* **Edit difference data**:
>>>>

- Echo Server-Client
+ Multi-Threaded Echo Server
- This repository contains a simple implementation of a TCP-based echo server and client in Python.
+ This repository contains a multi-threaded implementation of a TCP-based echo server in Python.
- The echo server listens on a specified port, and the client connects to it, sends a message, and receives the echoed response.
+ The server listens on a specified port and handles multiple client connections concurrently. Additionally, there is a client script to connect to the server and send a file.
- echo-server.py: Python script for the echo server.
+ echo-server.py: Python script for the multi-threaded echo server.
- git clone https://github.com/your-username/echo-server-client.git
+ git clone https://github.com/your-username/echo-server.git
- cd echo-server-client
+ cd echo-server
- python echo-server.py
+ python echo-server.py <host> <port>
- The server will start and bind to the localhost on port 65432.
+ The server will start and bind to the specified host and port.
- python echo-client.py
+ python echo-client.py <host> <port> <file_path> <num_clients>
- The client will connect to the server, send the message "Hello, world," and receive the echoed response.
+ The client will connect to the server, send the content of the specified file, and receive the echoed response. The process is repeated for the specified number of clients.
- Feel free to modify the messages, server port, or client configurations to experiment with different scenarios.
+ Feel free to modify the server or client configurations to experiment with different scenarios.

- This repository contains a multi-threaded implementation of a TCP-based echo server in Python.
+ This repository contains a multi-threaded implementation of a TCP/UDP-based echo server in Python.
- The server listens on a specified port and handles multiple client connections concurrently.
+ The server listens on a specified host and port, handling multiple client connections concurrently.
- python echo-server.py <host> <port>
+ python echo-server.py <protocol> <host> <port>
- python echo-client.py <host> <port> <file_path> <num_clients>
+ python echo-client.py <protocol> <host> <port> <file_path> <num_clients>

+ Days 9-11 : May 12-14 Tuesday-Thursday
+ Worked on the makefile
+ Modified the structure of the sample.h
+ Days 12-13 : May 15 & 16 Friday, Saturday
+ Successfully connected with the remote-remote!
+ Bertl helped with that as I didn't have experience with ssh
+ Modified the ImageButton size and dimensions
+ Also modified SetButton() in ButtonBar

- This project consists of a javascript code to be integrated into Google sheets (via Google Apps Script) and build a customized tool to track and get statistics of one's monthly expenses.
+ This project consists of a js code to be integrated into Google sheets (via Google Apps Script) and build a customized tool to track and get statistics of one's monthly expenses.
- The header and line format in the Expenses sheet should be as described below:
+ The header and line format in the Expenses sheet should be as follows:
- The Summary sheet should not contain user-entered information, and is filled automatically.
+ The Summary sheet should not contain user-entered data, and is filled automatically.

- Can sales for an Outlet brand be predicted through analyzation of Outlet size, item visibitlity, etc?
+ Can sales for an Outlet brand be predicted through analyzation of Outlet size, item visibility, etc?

<<<<

* **Goal of the exercise**: Find and copy each line above holding "concurrently".

* **Expected answer**:
+ The server listens on a specified port and handles multiple client connections concurrently. Additionally, there is a client script to connect to the server and send a file.
- The server listens on a specified port and handles multiple client connections concurrently.
+ The server listens on a specified host and port, handling multiple client connections concurrently.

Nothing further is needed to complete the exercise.